* [Provided data]:
##############################
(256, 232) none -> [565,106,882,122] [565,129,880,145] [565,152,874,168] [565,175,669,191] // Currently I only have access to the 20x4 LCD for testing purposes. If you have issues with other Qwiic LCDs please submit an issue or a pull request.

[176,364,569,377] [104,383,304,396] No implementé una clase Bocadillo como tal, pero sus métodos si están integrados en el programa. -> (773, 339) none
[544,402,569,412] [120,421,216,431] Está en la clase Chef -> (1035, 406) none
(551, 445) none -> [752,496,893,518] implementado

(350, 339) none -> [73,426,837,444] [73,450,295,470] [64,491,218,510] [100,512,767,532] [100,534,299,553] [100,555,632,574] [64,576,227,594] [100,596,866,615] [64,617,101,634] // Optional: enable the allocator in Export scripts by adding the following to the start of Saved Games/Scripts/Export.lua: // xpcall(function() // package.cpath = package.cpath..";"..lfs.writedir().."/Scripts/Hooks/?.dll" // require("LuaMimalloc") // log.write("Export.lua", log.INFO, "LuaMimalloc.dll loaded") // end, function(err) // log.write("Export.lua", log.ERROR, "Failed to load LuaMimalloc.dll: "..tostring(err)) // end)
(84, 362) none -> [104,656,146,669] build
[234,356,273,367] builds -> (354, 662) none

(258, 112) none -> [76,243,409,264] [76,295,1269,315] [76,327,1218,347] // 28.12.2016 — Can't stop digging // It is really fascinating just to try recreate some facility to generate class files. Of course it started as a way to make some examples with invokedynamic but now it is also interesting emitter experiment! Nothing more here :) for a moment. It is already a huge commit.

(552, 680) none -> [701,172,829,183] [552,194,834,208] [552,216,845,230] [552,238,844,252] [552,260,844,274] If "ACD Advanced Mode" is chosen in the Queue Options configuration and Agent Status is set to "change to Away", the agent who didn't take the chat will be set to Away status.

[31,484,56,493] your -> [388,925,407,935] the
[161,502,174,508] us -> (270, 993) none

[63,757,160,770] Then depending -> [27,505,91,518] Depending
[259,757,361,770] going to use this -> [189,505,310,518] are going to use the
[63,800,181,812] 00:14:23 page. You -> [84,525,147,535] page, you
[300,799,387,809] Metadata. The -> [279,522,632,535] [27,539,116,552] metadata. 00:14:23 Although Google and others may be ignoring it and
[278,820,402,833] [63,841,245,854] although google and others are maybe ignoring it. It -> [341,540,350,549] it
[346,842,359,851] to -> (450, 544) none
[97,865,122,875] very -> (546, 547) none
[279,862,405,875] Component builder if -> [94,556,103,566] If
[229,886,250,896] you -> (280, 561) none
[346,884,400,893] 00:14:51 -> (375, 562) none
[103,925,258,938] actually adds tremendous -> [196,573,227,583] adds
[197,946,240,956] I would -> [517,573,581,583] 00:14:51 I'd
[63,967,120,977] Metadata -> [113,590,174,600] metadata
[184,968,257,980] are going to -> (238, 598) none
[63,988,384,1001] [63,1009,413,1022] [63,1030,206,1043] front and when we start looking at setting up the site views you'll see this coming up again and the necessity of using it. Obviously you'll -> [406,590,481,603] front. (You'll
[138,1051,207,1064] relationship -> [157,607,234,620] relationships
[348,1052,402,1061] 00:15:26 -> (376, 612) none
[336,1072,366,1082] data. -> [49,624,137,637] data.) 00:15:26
##############################
* [Exercise]:
Scan the data for the word "metadata" and copy every line where it shows up.

* [Answer box]:
[300,799,387,809] Metadata. The -> [279,522,632,535] [27,539,116,552] metadata. 00:14:23 Although Google and others may be ignoring it and
[63,967,120,977] Metadata -> [113,590,174,600] metadata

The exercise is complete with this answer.